• **Instructions for the task**: Out of the lines below, please list those that hold the string "width".
#### Input data ####
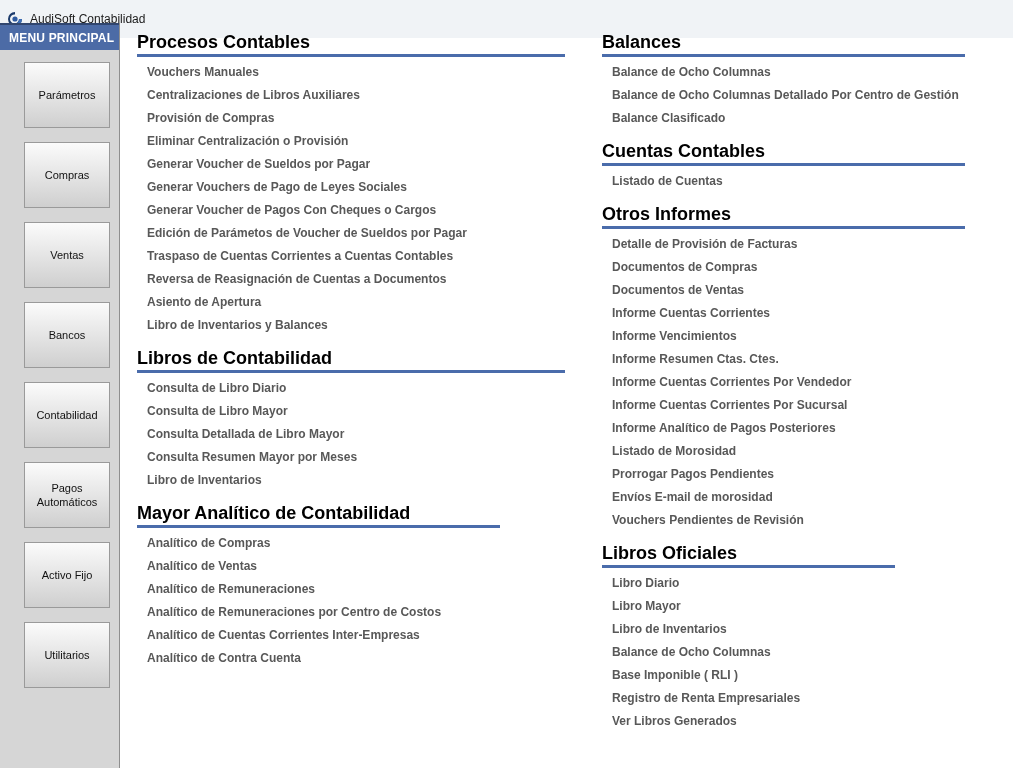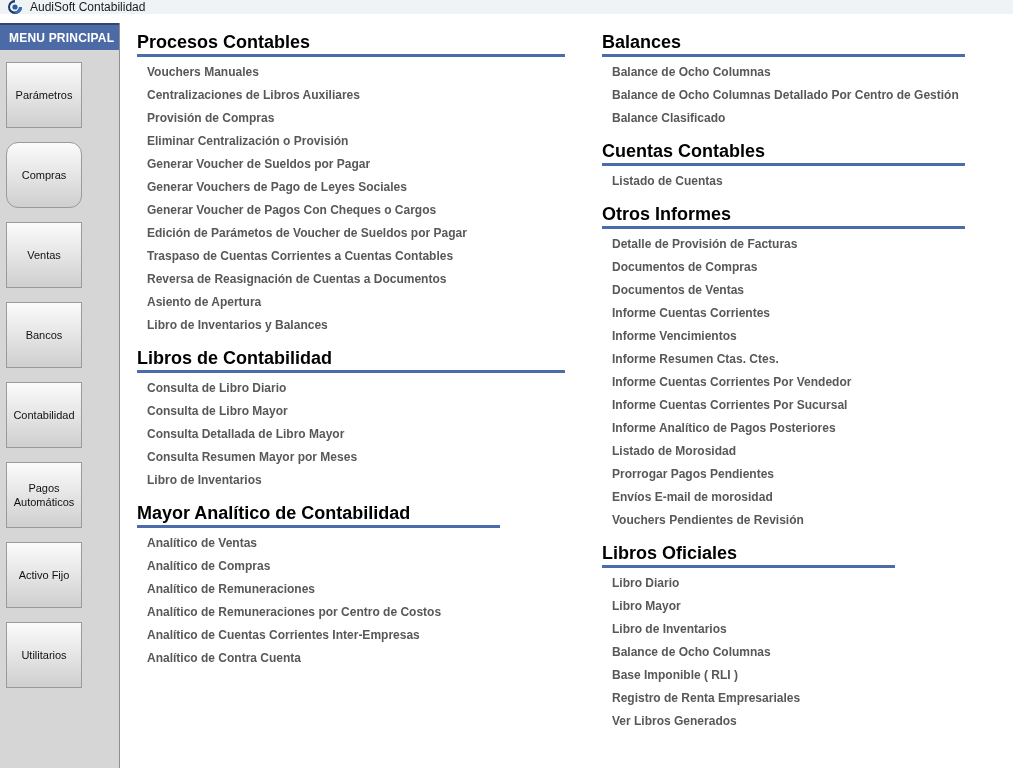--- a/index.html
+++ b/index.html
@@ -9,7 +9,7 @@
   }
   
   .titlebar{
-    position:absolute;top:0;left:0;width:1013px;height:14px;
+    position:absolute;top:0;left:0;width:1013px;height:38px;
     background:#f0f3f6;display:flex;align-items:center;
   }
   .app-icon{width:16px;height:16px;margin-left:7px;flex:0 0 auto;}

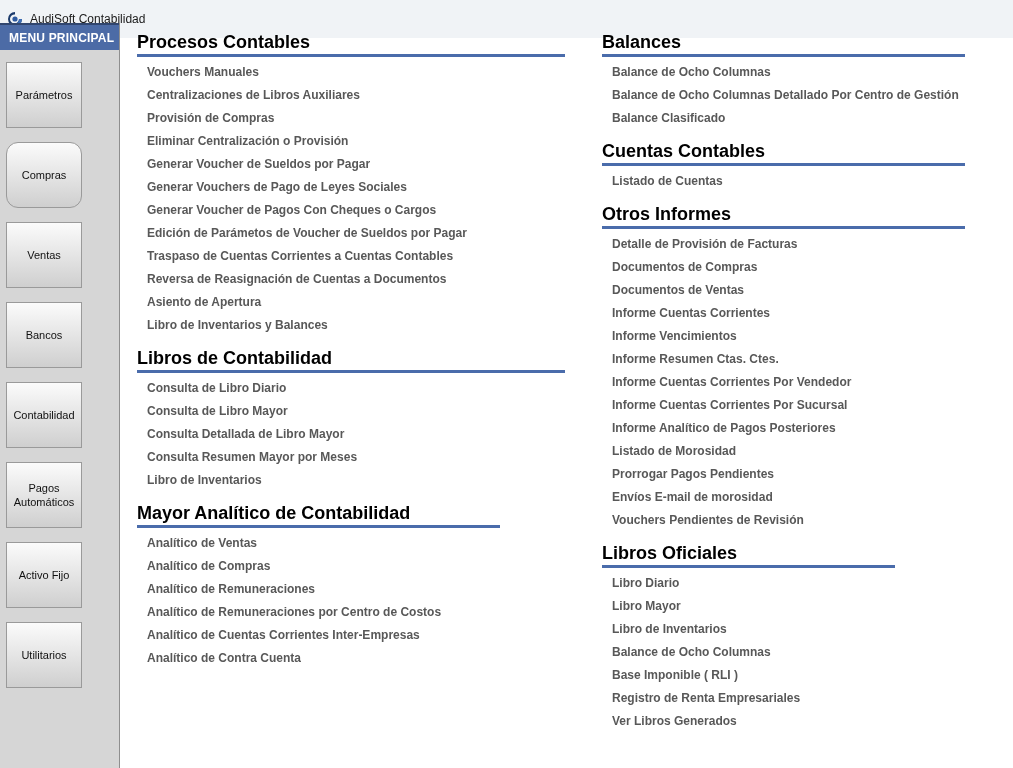--- a/index.html
+++ b/index.html
@@ -26,7 +26,7 @@
     white-space:nowrap;
   }
   .sbtn{
-    position:absolute;left:6px;width:76px;height:66px;box-sizing:border-box;
+    position:absolute;left:24px;width:86px;height:66px;box-sizing:border-box;
     background:linear-gradient(#fbfbfb,#cfcfcf);
     border:1px solid #9a9a9a;
     font-family:"Liberation Sans",sans-serif;font-size:11px;color:#111111;

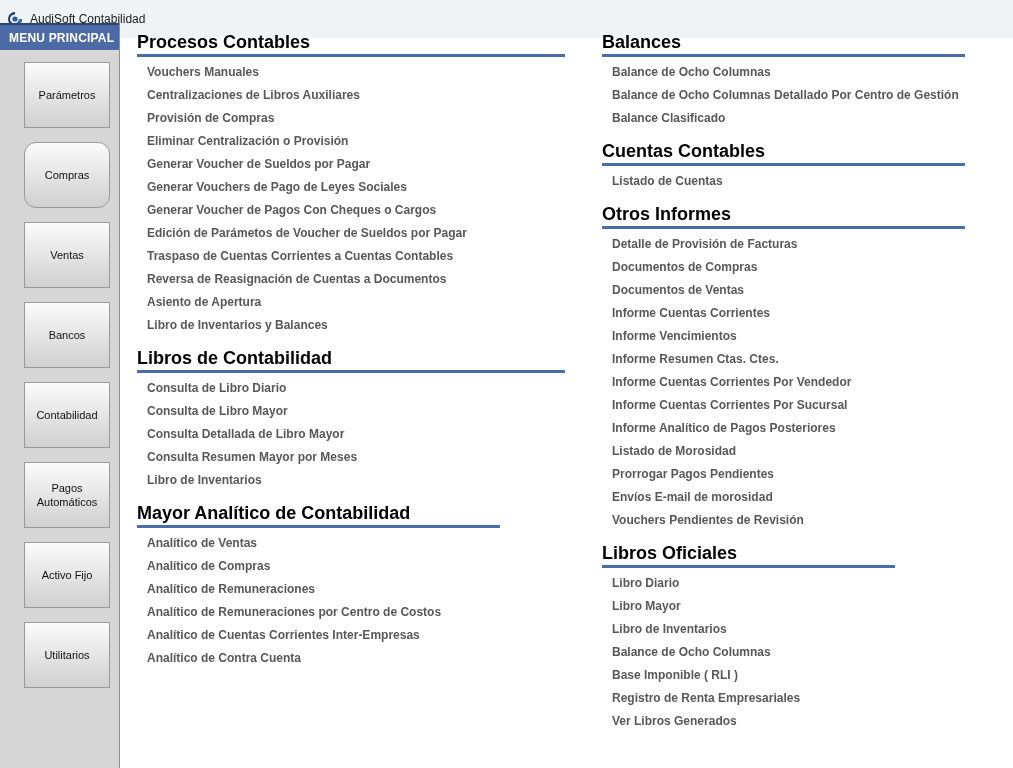--- a/index.html
+++ b/index.html
@@ -34,7 +34,7 @@
     padding:0 5px;cursor:pointer;line-height:14px;
   }
   .sbtn:nth-of-type(1){top:39px;}
-  .sbtn:nth-of-type(2){top:119px;border-radius:12px;}
+  .sbtn:nth-of-type(2){top:119px;}
   .sbtn:nth-of-type(3){top:199px;}
   .sbtn:nth-of-type(4){top:279px;}
   .sbtn:nth-of-type(5){top:359px;}

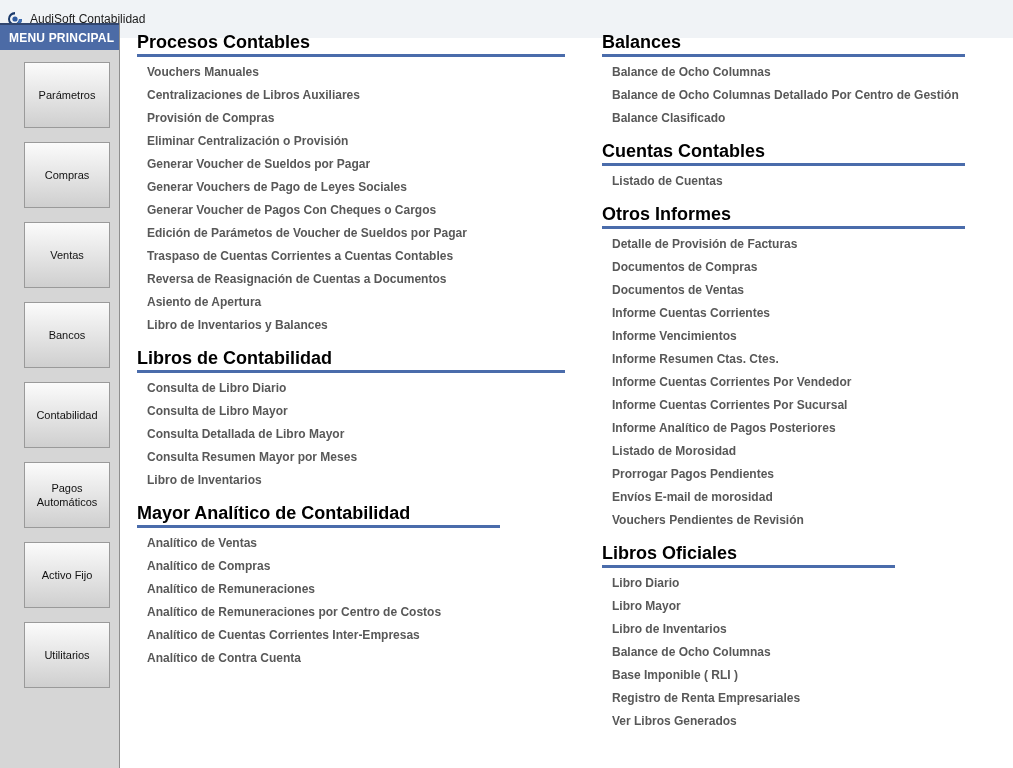--- a/index.html
+++ b/index.html
@@ -118,8 +118,8 @@
     <div class="sec-title">Mayor Analítico de Contabilidad</div>
     <div class="sec-rule w363"></div>
     <div class="links">
+      <div class="link">Analítico de Compras</div>
       <div class="link">Analítico de Ventas</div>
-      <div class="link">Analítico de Compras</div>
       <div class="link">Analítico de Remuneraciones</div>
       <div class="link">Analítico de Remuneraciones por Centro de Costos</div>
       <div class="link">Analítico de Cuentas Corrientes Inter-Empresas</div>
####
• **Reply**:
-    position:absolute;top:0;left:0;width:1013px;height:14px;
+    position:absolute;top:0;left:0;width:1013px;height:38px;
   .app-icon{width:16px;height:16px;margin-left:7px;flex:0 0 auto;}
-    position:absolute;left:6px;width:76px;height:66px;box-sizing:border-box;
+    position:absolute;left:24px;width:86px;height:66px;box-sizing:border-box;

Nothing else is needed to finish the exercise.